Thread (33 messages) 33 messages, 5 authors, 2018-12-11

Re: EXTERNAL: Re: Documenting the proposal for TPM 2.0 security in the face of bus interposer attacks

From: Jeremy Boone <hidden>
Date: 2018-11-21 00:40:07
Also in: linux-integrity

On Nov 20, 2018, at 6:58 PM, James Bottomley [off-list ref] wrote:
quoted
On Wed, 2018-11-21 at 01:13 +0200, Jarkko Sakkinen wrote:
quoted
On Tue, Nov 20, 2018 at 09:25:43AM -0800, James Bottomley wrote:
quoted
On Tue, 2018-11-20 at 14:41 +0200, Jarkko Sakkinen wrote:
quoted
On Tue, Nov 20, 2018 at 01:10:49PM +0200, Jarkko Sakkinen wrote:
This is basically rewrite of TPM genie paper with extras. Maybe
just shorten it to include the proposed architecture and point
to the TPM Genie paper (which is not in the references at all
ATM).

The way I see it the data validation is way more important than
protecting against physical interposer to be frank.
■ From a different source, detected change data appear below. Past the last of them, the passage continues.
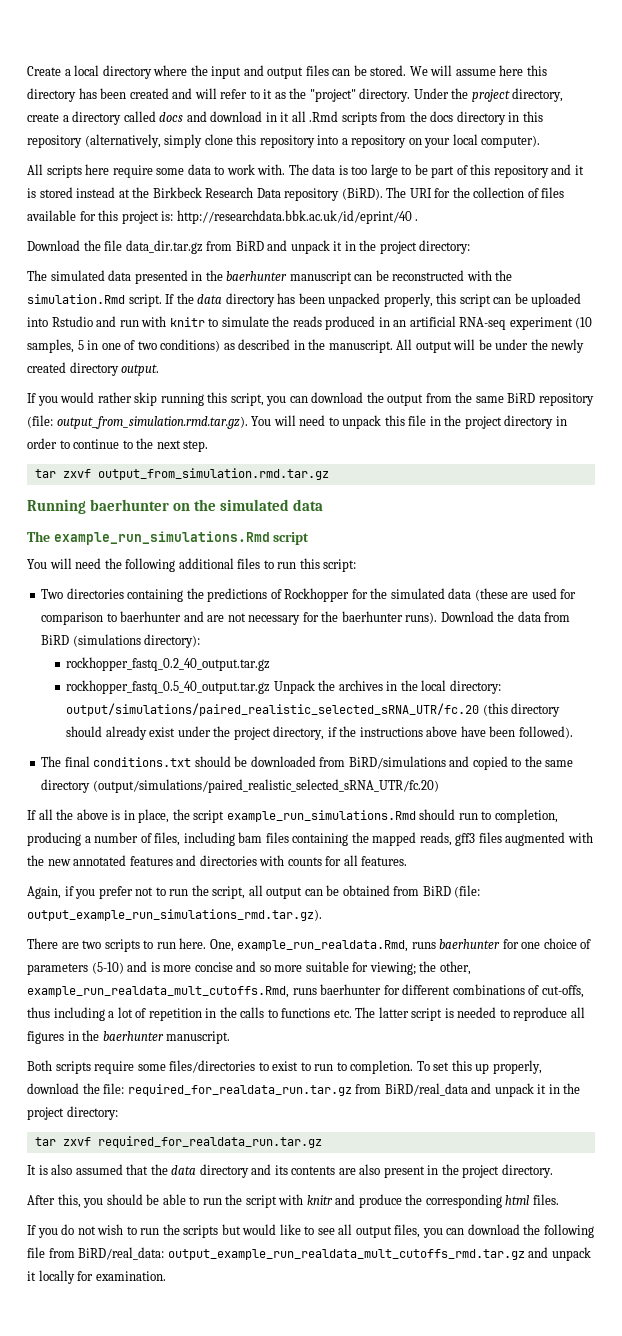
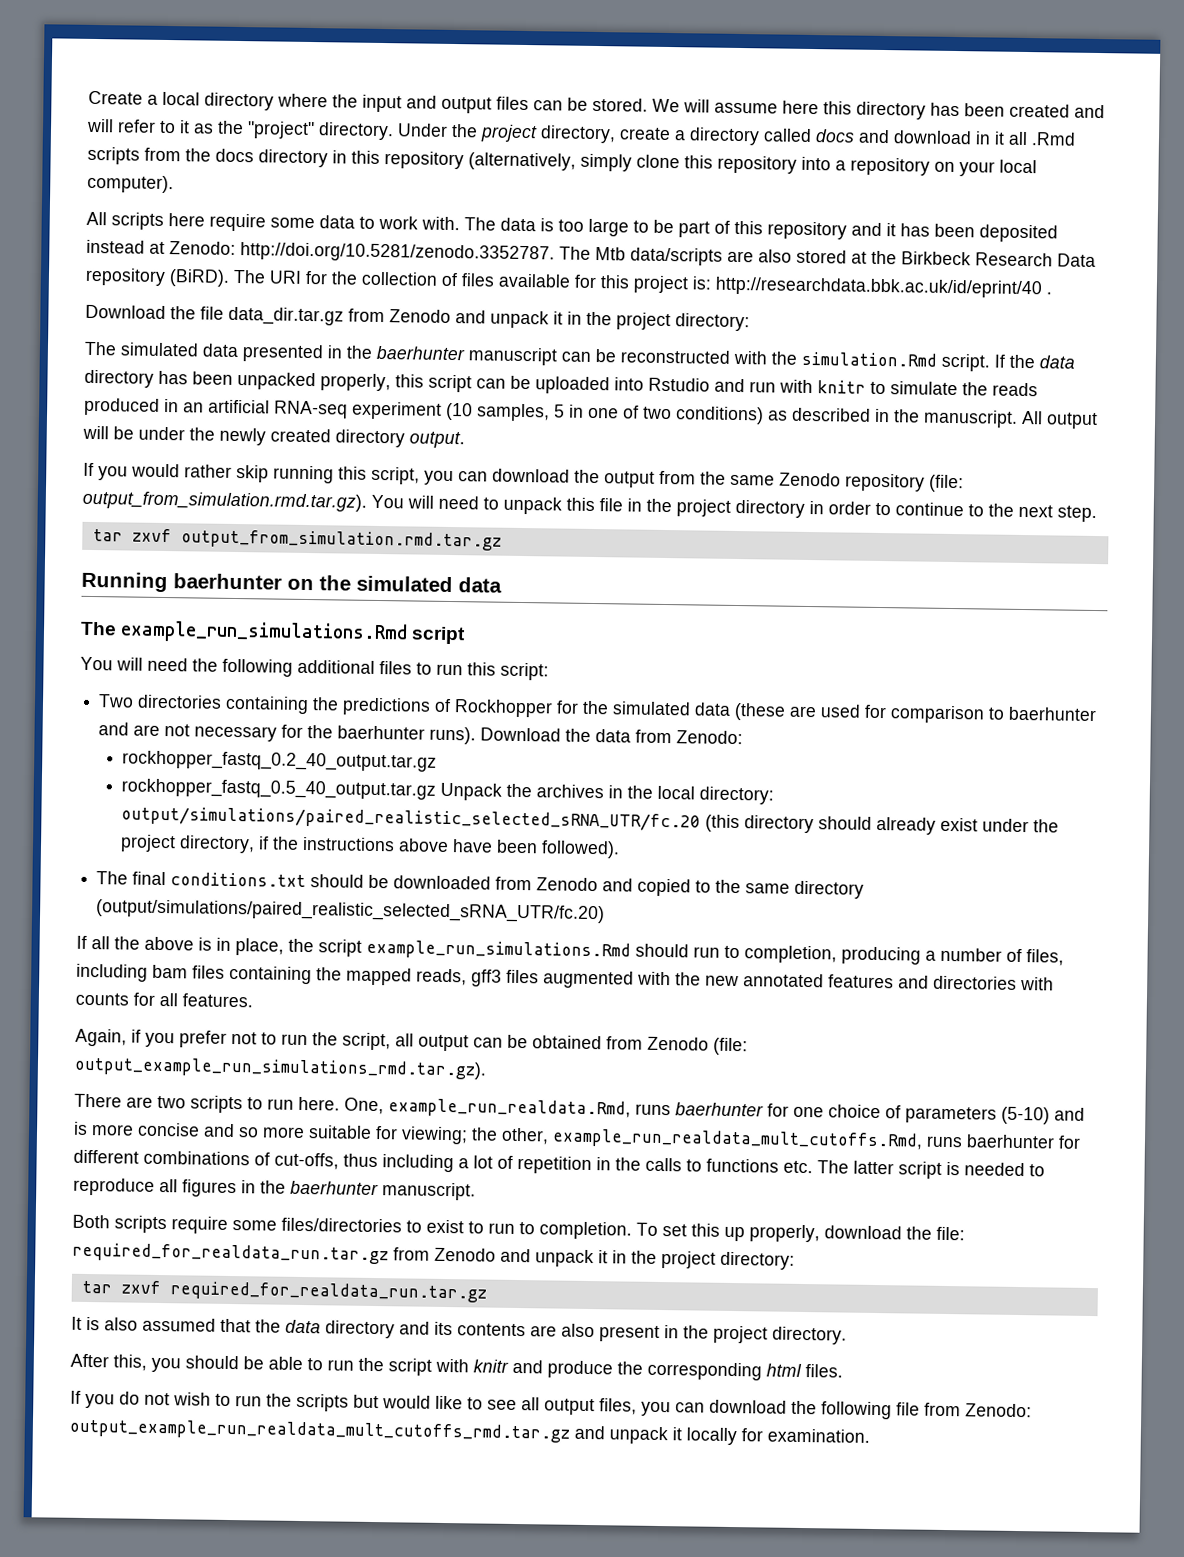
[27,187,116,198] is stored instead -> [900,223,1058,243] [86,239,847,266] has been deposited instead at Zenodo: http://doi.org/10.5281/zenodo.3352787. The Mtb data/scripts are also stored
[235,241,264,251] BiRD -> [389,309,451,323] Zenodo
[507,393,536,403] BiRD -> [779,472,841,487] Zenodo
[41,634,201,648] BiRD (simulations directory): -> [676,730,744,745] Zenodo:
[348,756,446,769] BiRD/simulations -> [536,877,599,892] Zenodo
[422,886,451,896] BiRD -> [647,1036,709,1051] Zenodo
[384,1083,468,1096] BiRD/real_data -> [434,1247,496,1262] Zenodo
[78,1247,165,1260] BiRD/real_data: -> [965,1403,1032,1418] Zenodo:

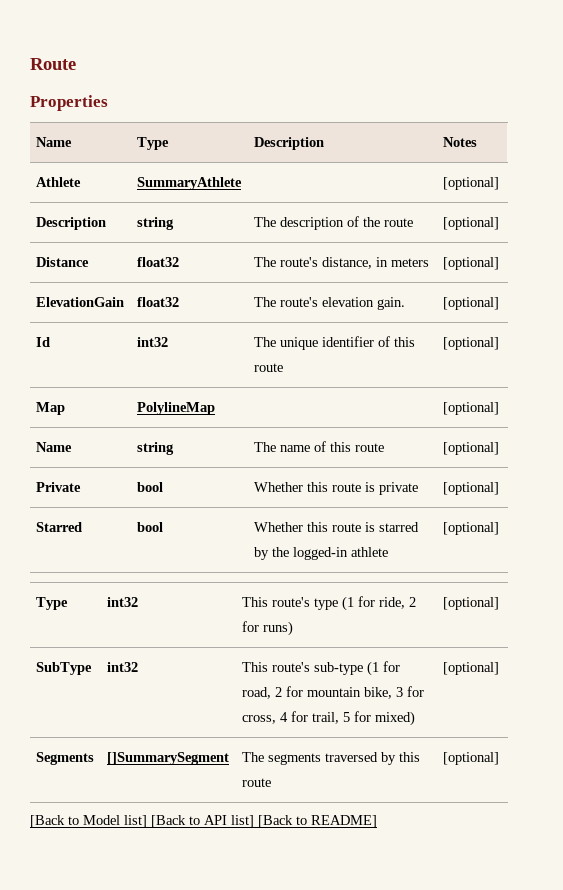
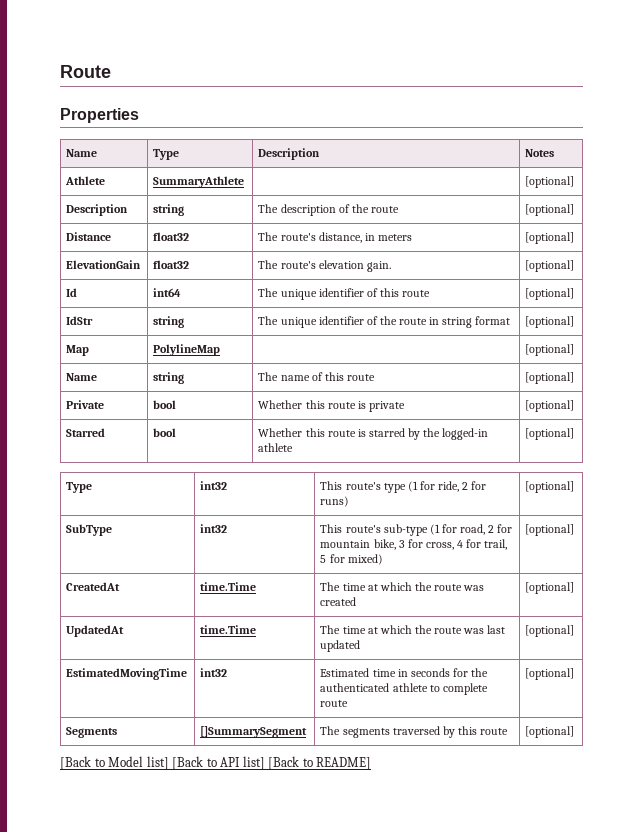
[137,337,169,347] int32 -> [153,288,182,297] int64
(500, 343) none -> [66,316,94,325] [153,316,185,328] [258,316,511,328] [525,316,575,328] // IdStr | string | The unique identifier of the route in string format | [optional]
(500, 668) none -> [66,582,121,591] [200,582,257,591] [320,582,485,591] [320,597,357,606] [525,582,575,594] [66,625,125,637] [200,625,257,634] [320,625,506,634] [320,640,361,652] [525,625,575,637] [66,668,188,680] [200,668,228,677] [320,668,488,677] [320,683,488,695] [320,700,349,707] [525,668,575,680] // CreatedAt | time.Time | The time at which the route was created | [optional] // UpdatedAt | time.Time | The time at which the route was last updated | [optional] // EstimatedMovingTime | int32 | Estimated time in seconds for the authenticated athlete to complete route | [optional]

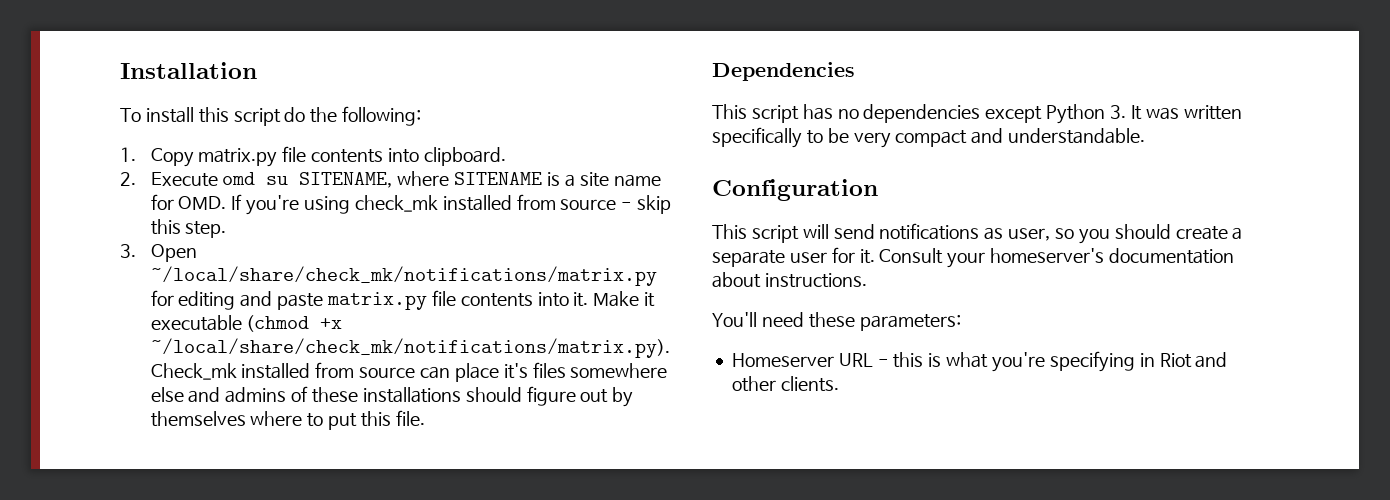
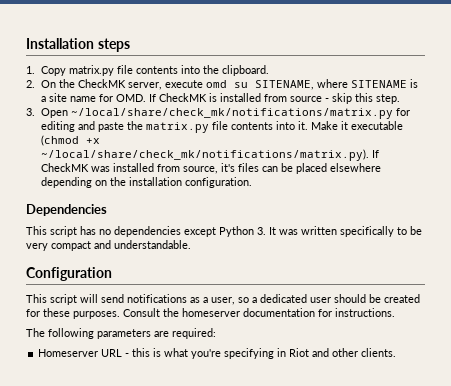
[120,106,422,126] // To install this script do the following: -> [97,38,130,52] steps
(420, 155) none -> [202,65,219,74] the
[150,172,218,187] Execute -> [40,79,203,90] On the CheckMK server, execute
[246,195,438,215] you're using check_mk -> [158,93,217,102] CheckMK is
(324, 301) none -> [126,121,143,130] the
[150,362,668,382] [150,386,634,407] [150,410,425,430] Check_mk installed from source can place it's files somewhere else and admins of these installations should figure out by themselves where to put this file. -> [371,150,379,158] [40,163,381,174] [40,177,252,188] If CheckMK was installed from source, it's files can be placed elsewhere depending on the installation configuration.
(1004, 233) none -> [203,297,208,303] a
[1078,224,1243,244] [712,247,1235,268] [712,272,867,288] [712,312,961,331] you should create a separate user for it. Consult your homeserver's documentation about instructions. // You'll need these parameters: -> [252,294,420,303] [26,308,395,319] [26,328,216,339] a dedicated user should be created for these purposes. Consult the homeserver documentation for instructions. // The following parameters are required:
The attack scenario would require to open the damn device. For
laptop that would leave physical marks (i.e. evil maid). In a
data center with armed guards I would wish you good luck
accomplishing it. It is not anything like sticking a USB stick
and run.

We can take a fix into Linux with a clean implementation but it
needs to be an opt-in feature because not all users will want
to use it.
Someone (might have been either Mimi or David Howells but cannot
recall) correctly pointed out at LSS 2018 that you could just as
easily spy and corrupt RAM if you have a time window to perform
this type of attack.
Not using the simple plug in on the TPM bus, you can't.  The point
is basically the difference in the technology: the interposer is a
simple, easy to construct, plugin; a RAM spy is a huge JTAG thing
that would be hard even to fit into a modern thin laptop, let alone
extremely difficult to build.
Why you wouldn't use DMA to spy the RAM?
You mean from a plugin on the TPM bus? most of the buses the TPM is on
don't get DMA access.  Some of them barely get interrupts, which is why
we waste a lot of time polling in TPM drivers.
You can do DMA over the LPC bus if you pull down the LDRQ pin. But typically that pin isn’t populated on the TPM header on mainboards. I suppose this may be intentional.